Vita da chef: 5 motivi per cui chi lavora nei ristoranti è stressato
Lavorare nella ristorazione non è mai stato rilassante, ma con il Covid il malessere di chef e personale di cucina è peggiorato.
Che lavorare nella ristorazione fosse stressante si sapeva già prima del Covid, la pandemia ha, però, decisamente esasperato la situazione. Imprenditori, chef, personale di cucina e di sala soffrono sempre più di veri e propri disagi psichici, tanto da spingere l’Associazione Italiana Ambasciatori del Gusto e l’Ordine degli Psicologi del Lazio a impegnarsi congiuntamente in uno studio specifico sul fenomeno. A supportare l’indagine, tradotta in un e-book consultabile liberamente, è stato il programma internazionale 50 Best For Recovery, promosso dal The World’s 50 Best Restaurants. L’indagine, a dire il vero, è iniziata nel 2019, ancor prima che incertezze e chiusure forzate, investissero il settore. A rispondere ai test sono stati operatori che ricoprono vari ruoli, ma soprattutto chef-patron: il 54,45% di loro ha riscontrato peggioramenti della qualità del riposo notturno, ansia (40,54%), tristezza (38,73%) e isolamento sociale (34,90%). Tutti questi disturbi si aggiungono agli altri disagi abbastanza tipici del mestiere, da quelli di carattere alimentare ai problemi muscolo-scheletrici. Insomma, un quadro clinico tutt’altro che invidiabile, che ha delle cause ben precise. Ecco dunque le cinque principali preoccupazioni che letteralmente tolgono sonno e serenità agli chef.

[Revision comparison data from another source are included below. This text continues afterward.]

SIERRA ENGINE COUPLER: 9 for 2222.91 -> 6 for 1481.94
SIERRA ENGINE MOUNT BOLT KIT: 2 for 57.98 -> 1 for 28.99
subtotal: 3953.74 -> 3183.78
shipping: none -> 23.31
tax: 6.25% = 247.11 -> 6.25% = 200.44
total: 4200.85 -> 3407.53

Il turn over del personale
Già prima della pandemia, il timore di perdere le migliori risorse in brigata era percepito come uno dei peggiori fattori di stress per un ristoratore (80,18%). Con il Covid, la situazione si è clamorosamente aggravata: la difficoltà nel reperire personale specializzato in questo settore è ormai diventata drammatica normalità.

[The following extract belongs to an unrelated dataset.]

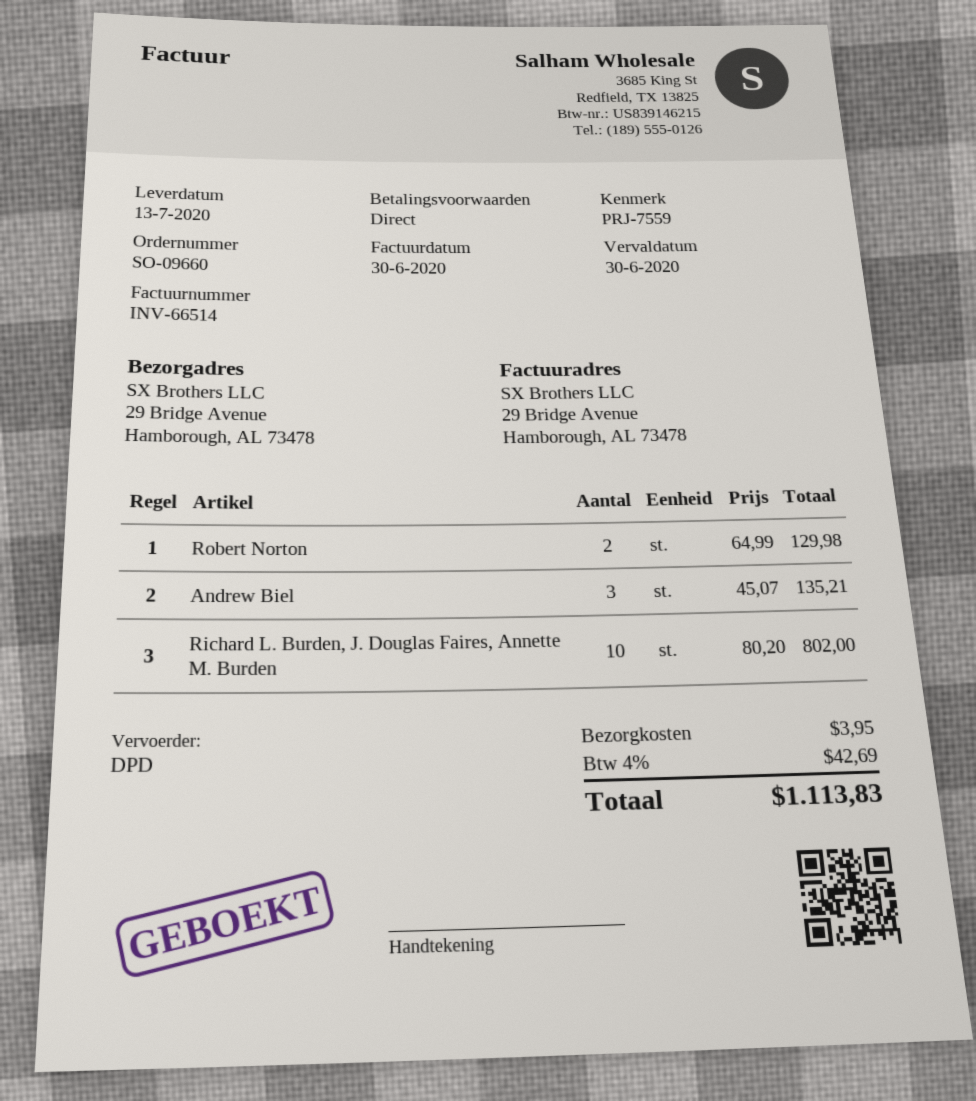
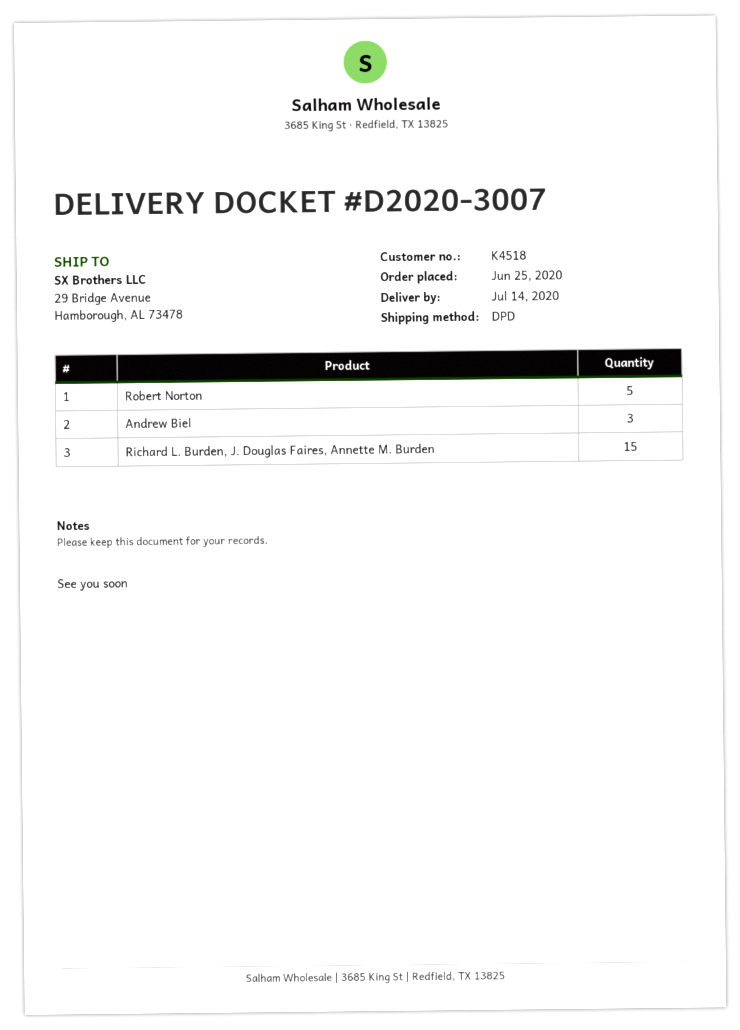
delivery date: 2020-07-13 -> 2020-07-14
Robert Norton: 2 -> 5
Richard L. Burden, J. Douglas Faires, Annette M. Burden: 10 -> 15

Equilibrio tra vita lavorativa e vita privata
Per il 55,85% degli operatori della ristorazione coinvolti, quello di conciliare casa e lavoro è una delle principali difficoltà, che aumenta con l’allargarsi della famiglia. La Chef Iside De Cesare de La Parolina di Trevinano (VT) ha risolto costruendo casa e ristorante nello stesso posto, ma la sua soluzione, decisamente eccezionale, non è praticabile dalla gran parte dei colleghi, costretti a dedicare troppo poco tempo agli affetti.
Orari di lavoro
C’è, poi, il tema degli orari di lavoro, criticità segnalata dal 54,95% dei rispondenti. Avere una vita oltre il lavoro è un’utopia, specie per chi, come Cristina Bowerman, oltre a vestire i panni dello chef è anche imprenditrice. Difficile staccare realmente una volta chiuse le porte del locale. La soluzione condivisa sembra quella di ridurre i turni a 8 ore continuative di lavoro, magari concedendosi non uno ma due giorni di riposo settimanale.
Carichi di lavoro e abusi
Il 54,05% degli intervistati ha definito il proprio lavoro usurante, fisicamente e umanamente, con una previsione di peggioramento dei sintomi all’aumentare degli anni di servizio. Carla Palmarini, il medico del lavoro che è intervenuto nello studio ha, inoltre, acceso i riflettori sul fatto che molti lavoratori della ristorazione, adottano un’alimentazione scorretta, fanno abuso di alcol e perfino uso di sostanze psicoattive, teoricamente propedeutiche ad affrontare turni massacranti.
Deterioramento del rapporto con i clienti
Il post-pandemia ha portato anche delle criticità di rapporto fra ristoratori e clientela. I primi lamentano la difficoltà di far rispettare le regole stringenti, come, per esempio il controllo del green pass, che fanno nascere incomprensioni e attriti. “Il cliente dimentica che ci sono regole da rispettare, che non imponiamo noi”, si legge nello studio. E ancora: “A volte i clienti pensano di poter fare qualsiasi cosa perché pagano, nel frattempo si genera stress perché si cerca di fare tutto per accontentare tutti”.